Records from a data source
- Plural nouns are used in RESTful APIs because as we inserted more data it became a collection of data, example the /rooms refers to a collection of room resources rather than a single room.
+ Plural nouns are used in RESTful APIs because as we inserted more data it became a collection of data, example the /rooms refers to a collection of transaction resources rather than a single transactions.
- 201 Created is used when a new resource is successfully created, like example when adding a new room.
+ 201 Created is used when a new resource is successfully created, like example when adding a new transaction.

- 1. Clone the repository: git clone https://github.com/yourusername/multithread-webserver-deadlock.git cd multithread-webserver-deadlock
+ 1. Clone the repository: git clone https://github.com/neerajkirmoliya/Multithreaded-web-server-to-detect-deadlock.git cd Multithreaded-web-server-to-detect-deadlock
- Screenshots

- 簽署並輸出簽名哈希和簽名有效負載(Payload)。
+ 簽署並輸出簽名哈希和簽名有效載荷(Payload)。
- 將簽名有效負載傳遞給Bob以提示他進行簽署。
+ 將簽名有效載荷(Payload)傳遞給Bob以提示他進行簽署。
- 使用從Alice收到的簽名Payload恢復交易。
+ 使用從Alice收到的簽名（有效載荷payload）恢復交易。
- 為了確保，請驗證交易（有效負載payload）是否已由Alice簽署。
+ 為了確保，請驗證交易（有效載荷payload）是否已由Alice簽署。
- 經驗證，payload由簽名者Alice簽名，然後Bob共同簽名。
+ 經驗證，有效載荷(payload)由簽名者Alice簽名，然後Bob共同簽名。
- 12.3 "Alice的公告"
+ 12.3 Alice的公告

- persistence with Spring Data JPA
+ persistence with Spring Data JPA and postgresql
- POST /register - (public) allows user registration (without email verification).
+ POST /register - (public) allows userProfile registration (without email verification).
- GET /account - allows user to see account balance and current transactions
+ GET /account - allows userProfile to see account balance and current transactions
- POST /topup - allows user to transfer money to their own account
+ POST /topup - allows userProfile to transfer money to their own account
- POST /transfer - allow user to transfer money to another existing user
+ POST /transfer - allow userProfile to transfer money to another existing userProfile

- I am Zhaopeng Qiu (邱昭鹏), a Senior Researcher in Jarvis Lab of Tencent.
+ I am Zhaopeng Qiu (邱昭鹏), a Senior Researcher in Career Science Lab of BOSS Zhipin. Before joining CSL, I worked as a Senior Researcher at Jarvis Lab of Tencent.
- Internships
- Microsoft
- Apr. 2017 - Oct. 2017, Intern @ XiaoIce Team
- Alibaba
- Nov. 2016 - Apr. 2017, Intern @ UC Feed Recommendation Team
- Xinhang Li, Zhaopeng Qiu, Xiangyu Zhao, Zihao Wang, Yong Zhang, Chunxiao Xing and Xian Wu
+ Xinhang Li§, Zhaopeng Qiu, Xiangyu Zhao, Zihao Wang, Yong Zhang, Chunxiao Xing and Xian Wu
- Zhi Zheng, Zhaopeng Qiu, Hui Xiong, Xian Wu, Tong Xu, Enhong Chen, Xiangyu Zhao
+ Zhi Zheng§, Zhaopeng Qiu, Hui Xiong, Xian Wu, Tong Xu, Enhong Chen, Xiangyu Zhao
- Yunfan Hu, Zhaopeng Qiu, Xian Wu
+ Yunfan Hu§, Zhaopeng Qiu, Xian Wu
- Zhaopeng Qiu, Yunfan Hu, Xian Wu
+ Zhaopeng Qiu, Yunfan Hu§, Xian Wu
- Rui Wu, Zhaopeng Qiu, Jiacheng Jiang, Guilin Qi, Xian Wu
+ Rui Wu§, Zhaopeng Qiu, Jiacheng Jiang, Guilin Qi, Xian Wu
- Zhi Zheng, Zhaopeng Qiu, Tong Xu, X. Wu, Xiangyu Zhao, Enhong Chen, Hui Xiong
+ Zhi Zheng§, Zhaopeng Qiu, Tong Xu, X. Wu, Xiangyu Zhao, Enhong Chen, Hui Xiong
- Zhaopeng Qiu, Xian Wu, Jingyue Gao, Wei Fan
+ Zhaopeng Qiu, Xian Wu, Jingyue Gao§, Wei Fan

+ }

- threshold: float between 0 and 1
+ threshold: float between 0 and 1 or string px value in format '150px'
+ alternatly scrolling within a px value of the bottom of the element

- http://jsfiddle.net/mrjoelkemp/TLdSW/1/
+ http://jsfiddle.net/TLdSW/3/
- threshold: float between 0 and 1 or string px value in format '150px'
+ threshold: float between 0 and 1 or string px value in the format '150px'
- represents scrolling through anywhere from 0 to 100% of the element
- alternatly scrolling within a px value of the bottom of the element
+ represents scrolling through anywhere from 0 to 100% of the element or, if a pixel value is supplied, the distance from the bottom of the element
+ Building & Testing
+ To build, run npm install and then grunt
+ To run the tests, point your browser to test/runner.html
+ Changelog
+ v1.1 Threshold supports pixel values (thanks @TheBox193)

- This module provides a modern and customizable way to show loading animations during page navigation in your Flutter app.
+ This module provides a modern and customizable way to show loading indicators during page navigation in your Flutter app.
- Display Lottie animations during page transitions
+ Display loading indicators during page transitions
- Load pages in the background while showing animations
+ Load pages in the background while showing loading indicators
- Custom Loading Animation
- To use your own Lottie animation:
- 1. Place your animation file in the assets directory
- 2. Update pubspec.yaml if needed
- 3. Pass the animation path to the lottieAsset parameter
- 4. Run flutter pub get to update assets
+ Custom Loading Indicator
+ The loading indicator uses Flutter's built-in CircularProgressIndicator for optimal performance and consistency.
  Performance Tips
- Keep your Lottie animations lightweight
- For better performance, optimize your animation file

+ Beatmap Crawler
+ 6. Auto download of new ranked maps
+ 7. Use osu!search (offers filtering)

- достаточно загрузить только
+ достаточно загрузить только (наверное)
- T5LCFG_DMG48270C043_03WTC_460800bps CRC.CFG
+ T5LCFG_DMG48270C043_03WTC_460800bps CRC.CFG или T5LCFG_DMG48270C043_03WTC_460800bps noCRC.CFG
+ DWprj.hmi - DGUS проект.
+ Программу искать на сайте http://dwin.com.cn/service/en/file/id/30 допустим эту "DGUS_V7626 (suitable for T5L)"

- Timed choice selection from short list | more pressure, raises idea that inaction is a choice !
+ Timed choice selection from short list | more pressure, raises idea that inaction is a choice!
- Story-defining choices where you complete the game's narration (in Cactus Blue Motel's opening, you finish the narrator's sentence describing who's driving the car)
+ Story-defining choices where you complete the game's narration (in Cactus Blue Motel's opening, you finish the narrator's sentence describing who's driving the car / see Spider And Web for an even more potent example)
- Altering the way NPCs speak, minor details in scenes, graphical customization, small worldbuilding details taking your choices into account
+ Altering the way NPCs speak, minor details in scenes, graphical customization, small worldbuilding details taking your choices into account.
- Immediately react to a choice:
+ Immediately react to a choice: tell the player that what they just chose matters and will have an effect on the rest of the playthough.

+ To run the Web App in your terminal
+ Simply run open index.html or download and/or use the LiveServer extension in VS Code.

**Task goal**
The reply must present every entry, transcribed with its exact wording.

**Response**
- Plural nouns are used in RESTful APIs because as we inserted more data it became a collection of data, example the /rooms refers to a collection of room resources rather than a single room.
+ Plural nouns are used in RESTful APIs because as we inserted more data it became a collection of data, example the /rooms refers to a collection of transaction resources rather than a single transactions.
- 201 Created is used when a new resource is successfully created, like example when adding a new room.
+ 201 Created is used when a new resource is successfully created, like example when adding a new transaction.

- 1. Clone the repository: git clone https://github.com/yourusername/multithread-webserver-deadlock.git cd multithread-webserver-deadlock
+ 1. Clone the repository: git clone https://github.com/neerajkirmoliya/Multithreaded-web-server-to-detect-deadlock.git cd Multithreaded-web-server-to-detect-deadlock
- Screenshots

- 簽署並輸出簽名哈希和簽名有效負載(Payload)。
+ 簽署並輸出簽名哈希和簽名有效載荷(Payload)。
- 將簽名有效負載傳遞給Bob以提示他進行簽署。
+ 將簽名有效載荷(Payload)傳遞給Bob以提示他進行簽署。
- 使用從Alice收到的簽名Payload恢復交易。
+ 使用從Alice收到的簽名（有效載荷payload）恢復交易。
- 為了確保，請驗證交易（有效負載payload）是否已由Alice簽署。
+ 為了確保，請驗證交易（有效載荷payload）是否已由Alice簽署。
- 經驗證，payload由簽名者Alice簽名，然後Bob共同簽名。
+ 經驗證，有效載荷(payload)由簽名者Alice簽名，然後Bob共同簽名。
- 12.3 "Alice的公告"
+ 12.3 Alice的公告

- persistence with Spring Data JPA
+ persistence with Spring Data JPA and postgresql
- POST /register - (public) allows user registration (without email verification).
+ POST /register - (public) allows userProfile registration (without email verification).
- GET /account - allows user to see account balance and current transactions
+ GET /account - allows userProfile to see account balance and current transactions
- POST /topup - allows user to transfer money to their own account
+ POST /topup - allows userProfile to transfer money to their own account
- POST /transfer - allow user to transfer money to another existing user
+ POST /transfer - allow userProfile to transfer money to another existing userProfile

- I am Zhaopeng Qiu (邱昭鹏), a Senior Researcher in Jarvis Lab of Tencent.
+ I am Zhaopeng Qiu (邱昭鹏), a Senior Researcher in Career Science Lab of BOSS Zhipin. Before joining CSL, I worked as a Senior Researcher at Jarvis Lab of Tencent.
- Internships
- Microsoft
- Apr. 2017 - Oct. 2017, Intern @ XiaoIce Team
- Alibaba
- Nov. 2016 - Apr. 2017, Intern @ UC Feed Recommendation Team
- Xinhang Li, Zhaopeng Qiu, Xiangyu Zhao, Zihao Wang, Yong Zhang, Chunxiao Xing and Xian Wu
+ Xinhang Li§, Zhaopeng Qiu, Xiangyu Zhao, Zihao Wang, Yong Zhang, Chunxiao Xing and Xian Wu
- Zhi Zheng, Zhaopeng Qiu, Hui Xiong, Xian Wu, Tong Xu, Enhong Chen, Xiangyu Zhao
+ Zhi Zheng§, Zhaopeng Qiu, Hui Xiong, Xian Wu, Tong Xu, Enhong Chen, Xiangyu Zhao
- Yunfan Hu, Zhaopeng Qiu, Xian Wu
+ Yunfan Hu§, Zhaopeng Qiu, Xian Wu
- Zhaopeng Qiu, Yunfan Hu, Xian Wu
+ Zhaopeng Qiu, Yunfan Hu§, Xian Wu
- Rui Wu, Zhaopeng Qiu, Jiacheng Jiang, Guilin Qi, Xian Wu
+ Rui Wu§, Zhaopeng Qiu, Jiacheng Jiang, Guilin Qi, Xian Wu
- Zhi Zheng, Zhaopeng Qiu, Tong Xu, X. Wu, Xiangyu Zhao, Enhong Chen, Hui Xiong
+ Zhi Zheng§, Zhaopeng Qiu, Tong Xu, X. Wu, Xiangyu Zhao, Enhong Chen, Hui Xiong
- Zhaopeng Qiu, Xian Wu, Jingyue Gao, Wei Fan
+ Zhaopeng Qiu, Xian Wu, Jingyue Gao§, Wei Fan

+ }

- threshold: float between 0 and 1
+ threshold: float between 0 and 1 or string px value in format '150px'
+ alternatly scrolling within a px value of the bottom of the element

- http://jsfiddle.net/mrjoelkemp/TLdSW/1/
+ http://jsfiddle.net/TLdSW/3/
- threshold: float between 0 and 1 or string px value in format '150px'
+ threshold: float between 0 and 1 or string px value in the format '150px'
- represents scrolling through anywhere from 0 to 100% of the element
- alternatly scrolling within a px value of the bottom of the element
+ represents scrolling through anywhere from 0 to 100% of the element or, if a pixel value is supplied, the distance from the bottom of the element
+ Building & Testing
+ To build, run npm install and then grunt
+ To run the tests, point your browser to test/runner.html
+ Changelog
+ v1.1 Threshold supports pixel values (thanks @TheBox193)

- This module provides a modern and customizable way to show loading animations during page navigation in your Flutter app.
+ This module provides a modern and customizable way to show loading indicators during page navigation in your Flutter app.
- Display Lottie animations during page transitions
+ Display loading indicators during page transitions
- Load pages in the background while showing animations
+ Load pages in the background while showing loading indicators
- Custom Loading Animation
- To use your own Lottie animation:
- 1. Place your animation file in the assets directory
- 2. Update pubspec.yaml if needed
- 3. Pass the animation path to the lottieAsset parameter
- 4. Run flutter pub get to update assets
+ Custom Loading Indicator
+ The loading indicator uses Flutter's built-in CircularProgressIndicator for optimal performance and consistency.
  Performance Tips
- Keep your Lottie animations lightweight
- For better performance, optimize your animation file

+ Beatmap Crawler
+ 6. Auto download of new ranked maps
+ 7. Use osu!search (offers filtering)

- достаточно загрузить только
+ достаточно загрузить только (наверное)
- T5LCFG_DMG48270C043_03WTC_460800bps CRC.CFG
+ T5LCFG_DMG48270C043_03WTC_460800bps CRC.CFG или T5LCFG_DMG48270C043_03WTC_460800bps noCRC.CFG
+ DWprj.hmi - DGUS проект.
+ Программу искать на сайте http://dwin.com.cn/service/en/file/id/30 допустим эту "DGUS_V7626 (suitable for T5L)"

- Timed choice selection from short list | more pressure, raises idea that inaction is a choice !
+ Timed choice selection from short list | more pressure, raises idea that inaction is a choice!
- Story-defining choices where you complete the game's narration (in Cactus Blue Motel's opening, you finish the narrator's sentence describing who's driving the car)
+ Story-defining choices where you complete the game's narration (in Cactus Blue Motel's opening, you finish the narrator's sentence describing who's driving the car / see Spider And Web for an even more potent example)
- Altering the way NPCs speak, minor details in scenes, graphical customization, small worldbuilding details taking your choices into account
+ Altering the way NPCs speak, minor details in scenes, graphical customization, small worldbuilding details taking your choices into account.
- Immediately react to a choice:
+ Immediately react to a choice: tell the player that what they just chose matters and will have an effect on the rest of the playthough.

+ To run the Web App in your terminal
+ Simply run open index.html or download and/or use the LiveServer extension in VS Code.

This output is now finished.